It was in the hands of the judges again after another middleweight thriller between Saul “Canelo” Alvarez and Gennady Golovkin, but there was no tie in the rematch.
After 24 close rounds, it seemed justified to crown a fighter. But it’s uncertain if the judges got it right the second time.
That will be debated for years to come.
Alvarez defeated Golovkin by majority decision (115-113, 114-114, 115-113) to become the WBC/WBA middleweight champion Saturday night at T-Mobile Arena.
Nevada judge Dave Moretti and New Jersey judge Steve Weisfeld scored the fight 115-113 for Alvarez. Connecticut judge Glenn Feldman scored it 114-114.
“I feel satisfied because I gave a great fight,” Alvarez said. “It was a clear victory.”
The pro-Alvarez crowd — the announced attendance was 21,965 — erupted in approval of the judges’ scorecards as Golovkin and trainer Abel Sanchez stormed out of the ring.
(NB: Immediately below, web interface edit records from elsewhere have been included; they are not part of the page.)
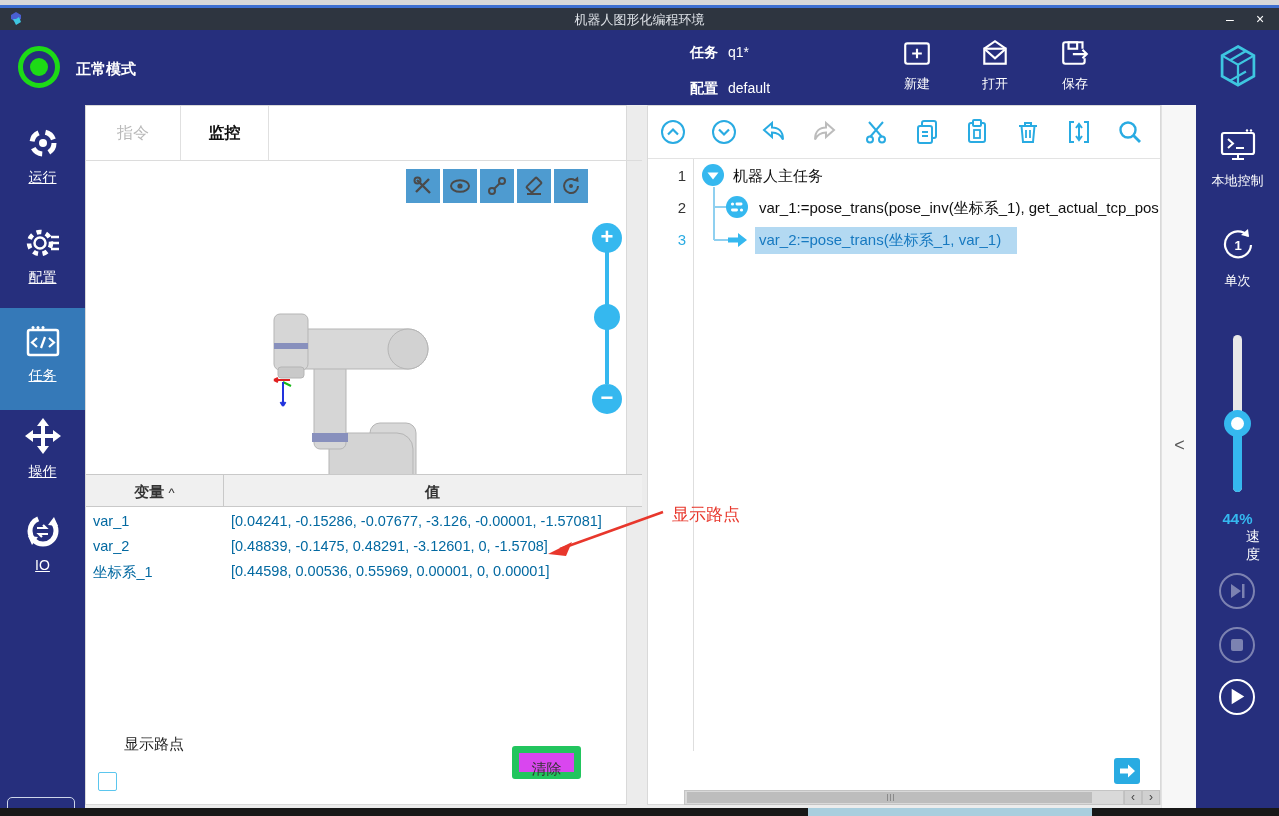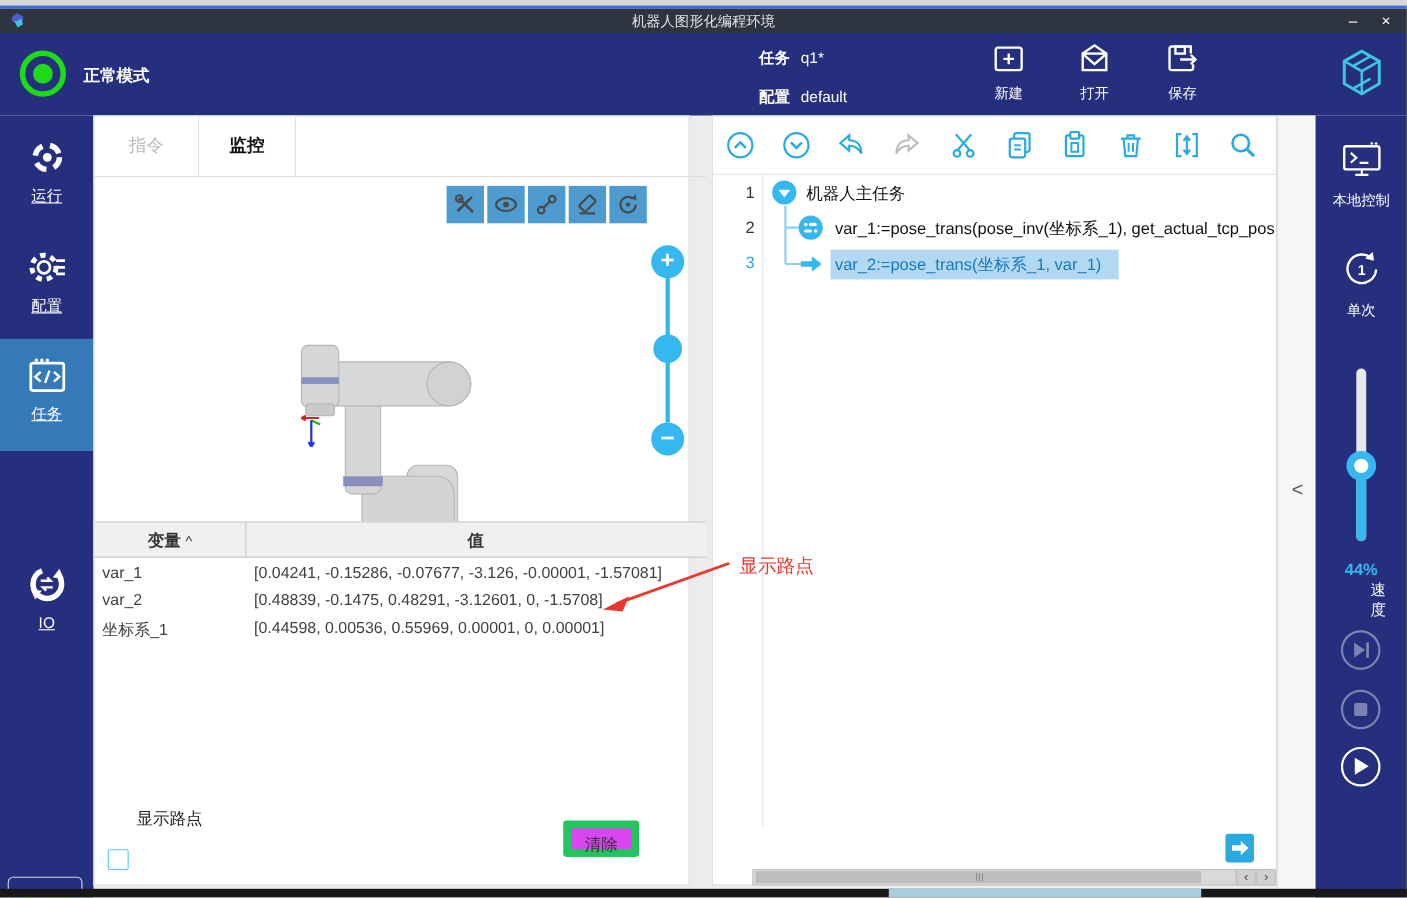--- a/index.html
+++ b/index.html
@@ -177,6 +177,13 @@
     <div class="lbl">任务</div>
   </div>
 
+  <div class="side-item" style="top:312px">
+    <svg width="38" height="38" viewBox="0 0 38 38">
+      <path d="M19 8 V30 M8 19 H30" stroke="#fff" stroke-width="4"></path>
+      <path d="M19 1 l-6 8 h12 Z M19 37 l-6 -8 h12 Z M1 19 l8 -6 v12 Z M37 19 l-8 -6 v12 Z" fill="#fff"></path>
+    </svg>
+    <div class="lbl">操作</div>
+  </div>
 
   <div class="side-item" style="top:408px">
     <svg width="38" height="36" viewBox="0 0 38 36">

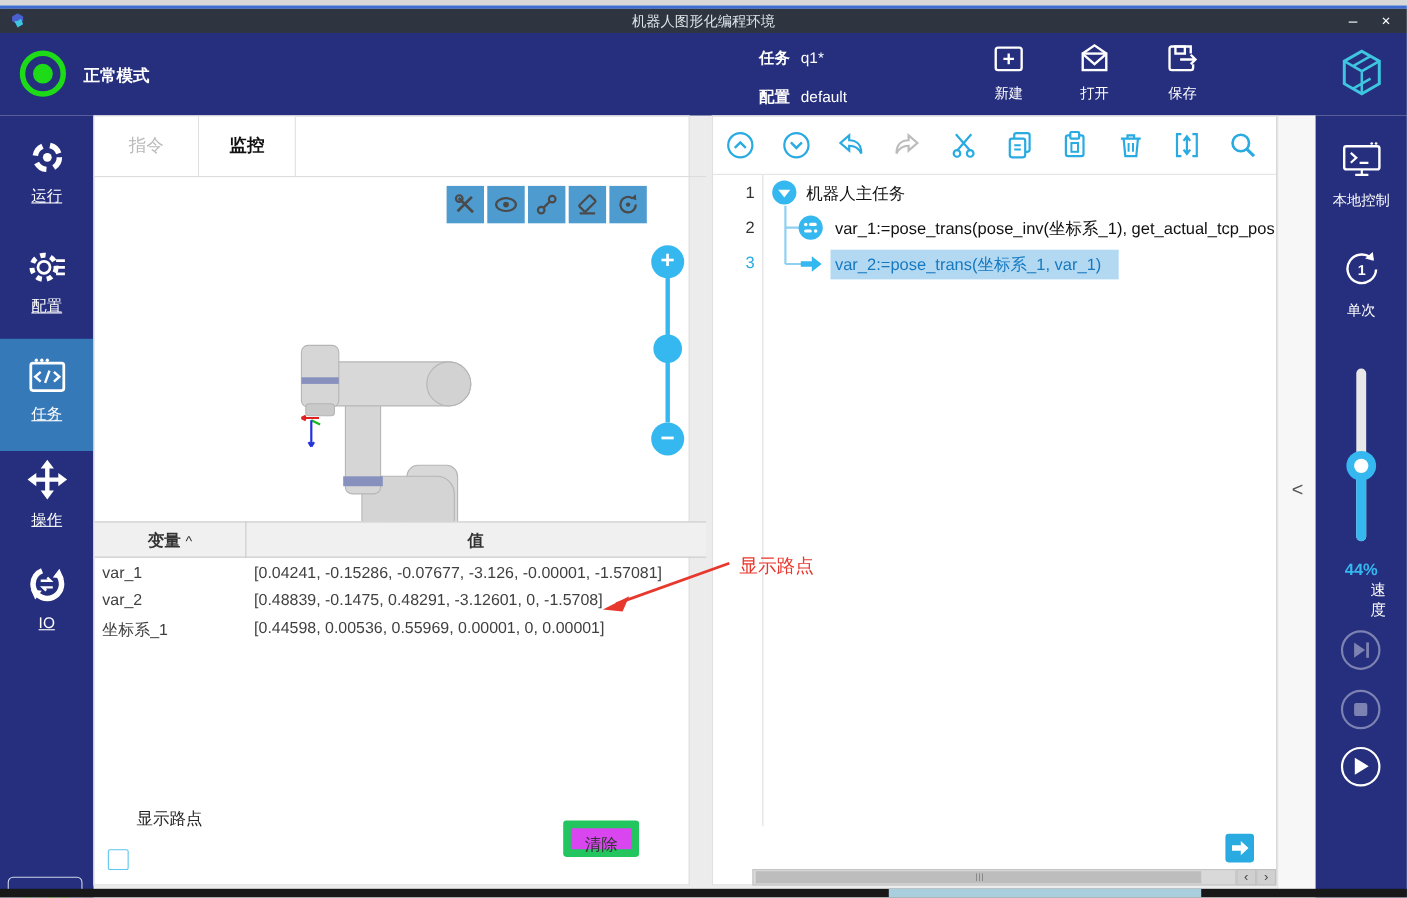--- a/index.html
+++ b/index.html
@@ -44,7 +44,7 @@
   
   #vartable-header { position:absolute; left:0; top:368px; width:556px; height:33px; background:#f0f0f0; border-top:1px solid #c9c9c9; border-bottom:1px solid #c9c9c9; font-size:15px; font-weight:bold; color:#333; }
   .vh-cell { position:absolute; top:0; height:33px; line-height:33px; text-align:center; }
-  .vrow { position:absolute; left:0; width:556px; height:25px; font-size:14.5px; color:#404040; cursor:default; }
+  .vrow { position:absolute; left:0; width:556px; height:25px; font-size:14.5px; color:#0369a1; cursor:default; }
   .vrow .nm { position:absolute; left:7px; top:3px; }
   .vrow .vl { position:absolute; left:145px; top:3px; }
   #vcol-div { position:absolute; left:137px; top:368px; width:1px; height:33px; background:#c9c9c9; }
All three judges had Alvarez leading 87-84 entering the final three rounds. Two ringside reporters for the Review-Journal scored it 115-113 for Golovkin.
“I showed my victory with facts,” Alvarez said. “He was the one who was backing up.”
The Mexican superstar kept his promise of fighting forward and trading with Golovkin. In the first bout, Alvarez fought primarily from his back foot as a counter fighter. Team Golovkin called Alvarez a runner after the two settled for a split draw last September at T-Mobile Arena.
With Alvarez pressing the action, it could have led to the judges giving him the close rounds.
“We had a great fight, the one we expected the first time around,” Sanchez said. “I had it close going into the 12th round. We had good judges who saw it from different angles.”
Golovkin (38-1-1, 34 knockouts) took many big shots from Alvarez (50-1-2, 34 KOs) but never appeared hurt.
In the 10th round, Golovkin unleashed a fury of power punches and had a wounded Alvarez retreating to the ropes for the first time in the fight.
“I’m not going to say who won tonight because the victory belongs to Canelo, according to the judges,” Golovkin said after the first loss of his career. “I thought that I fought better than he did.”
For the first time in eight years, Golovkin doesn’t have a world title. The fighter from Kazakhstan had 20 straight middleweight title defenses, tied with Bernard Hopkins for the most all time in the division.
Alvarez had plenty to prove after failing two drug tests in February for the banned substance clenbuterol. He was suspended six months by the Nevada Athletic Commission and forced to withdraw from the rematch that was initially scheduled for May 5.
Alvarez felt vindicated Saturday. He unleashed a huge roar after hearing the judges’ scorecards and emphatically shouted “Viva Mexico” to close the show.
But Alvarez’s signature victory might not be enough for the critics who believed he used performance-enhancing drugs.
It’s up to Alvarez to decide if he’s done enough to win back the fans he’s lost. If not, a trilogy bout with Golovkin soon could be on the horizon.
Golovkin, who received eight stitches over his right eye, said he’s up for a third fight if it’s under the right conditions.
“I can’t complain about the decision, but it’s close enough to warrant a third fight,” Sanchez said.